For most of the trials (e.g., SUSTAIN-2, 3, 4, and 6), safety outcomes were reported in the full population where semaglutide can be used as first-line, second-line or third-line therapy, and subgroup data were not available. It is difficult to examine the safety outcome according to patient’s prior background antidiabetic therapy.
In general, diet and exercise are a part of the standard care of patients with T2DM. In SUSTAIN-2 to 7, it was unknown whether “diet and exercise” was background therapy. Therefore, there could be validity issues related to this and likely decreases generalizability of the study results.
External Validity
SEM was not used as a first-line therapy in the vast majority of the included trials. SUSTAIN-1 recruited patients who were drug naive, therefore did not provide evidence to support the manufacturer’s requested reimbursement criteria of “for the treatment of adult patients with T2DM to improve glycemic control, in combination with MET (second-line treatment) and in combination with MET + SU (third-line treatment)”. All included trials except for the Japanese study were multinational. Although few Canadian patients were enrolled, the consulted clinical expert indicates that the study results are generalizable to Canadian population, according to the selection criteria and the patient’s baseline characteristics including diabetes-related characteristics.

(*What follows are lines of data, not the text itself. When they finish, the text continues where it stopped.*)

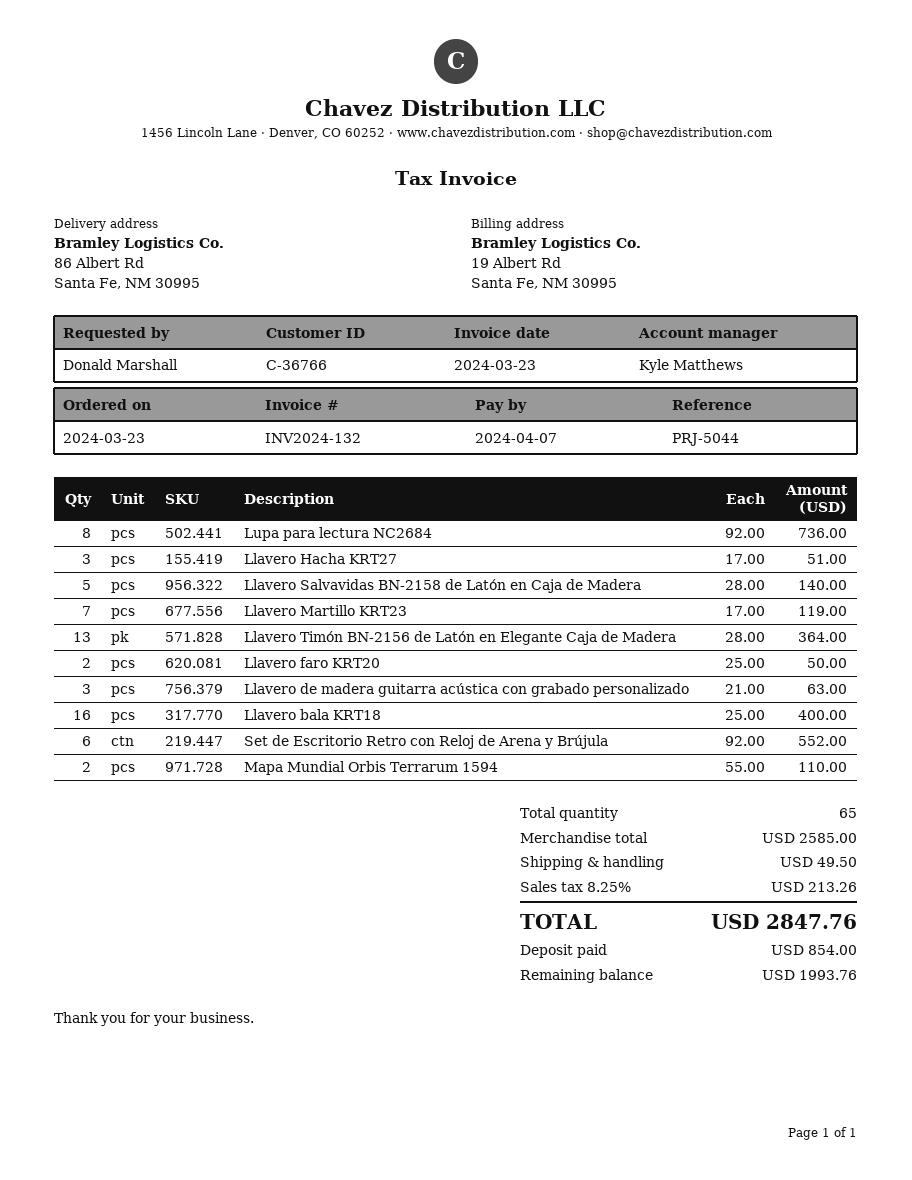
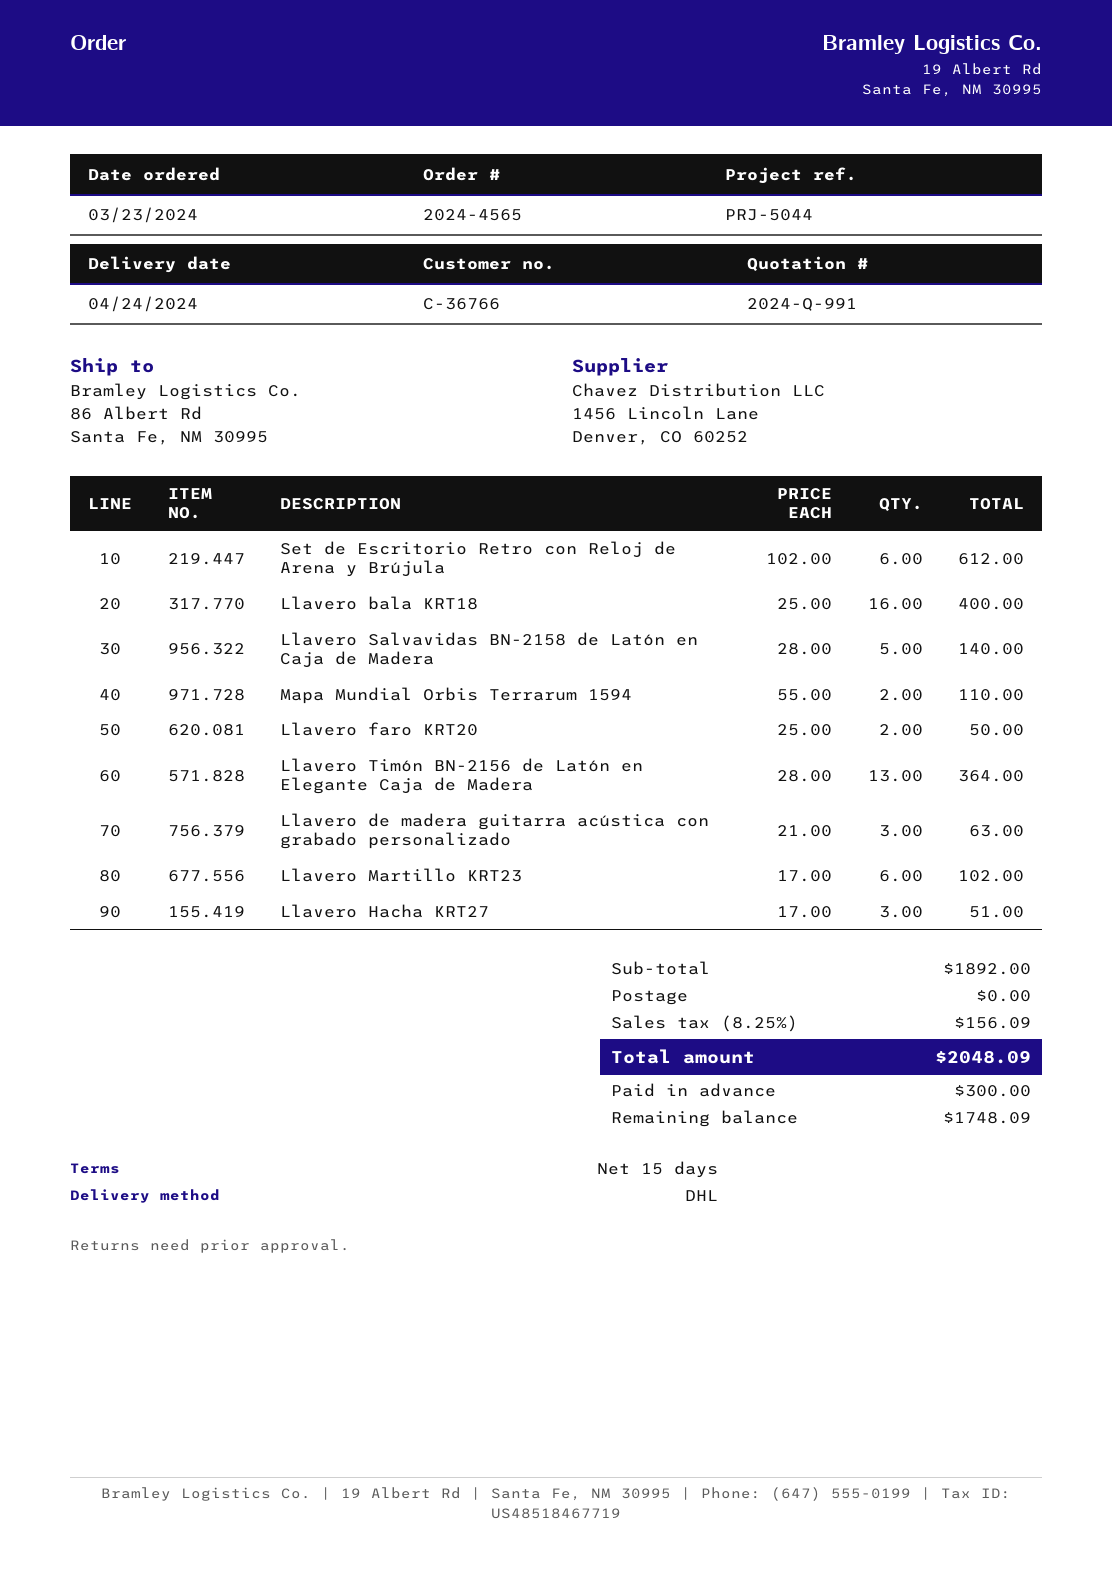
Lupa para lectura NC2684: 8 x 92.00 = 736.00 -> none
Llavero Martillo KRT23: 7 x 17.00 = 119.00 -> 6 x 17.00 = 102.00
Set de Escritorio Retro con Reloj de Arena y Brújula: 6 x 92.00 = 552.00 -> 6 x 102.00 = 612.00
subtotal: 2585.00 -> 1892.00
shipping: 49.50 -> 0.00
tax: 8.25% = 213.26 -> 8.25% = 156.09
total: 2847.76 -> 2048.09
deposit: 854.00 -> 300.00
balance: 1993.76 -> 1748.09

The treatment duration of the included trials (ranging from 30 weeks to 56 weeks) was considered adequate in terms of assessing efficacy of semaglutide treatment versus comparators on change in A1C, the safety, tolerability, and patient satisfaction, but may not be sufficient for assessment of sustainability of A1C change or CV outcomes. The CVOT (SUSTAIN-6) had a treatment duration of 104 weeks; therefore, it would be able to provide some evidence on longer-term effect of the study drug.
The included trials provide direct evidence for the comparisons between semaglutide and other GLP-1 receptor agonists, DPP-4 inhibitors, or insulin glargine. There is a lack of direct evidence on the comparisons between semaglutide and other currently available active treatment, such as SGLT2 inhibitors.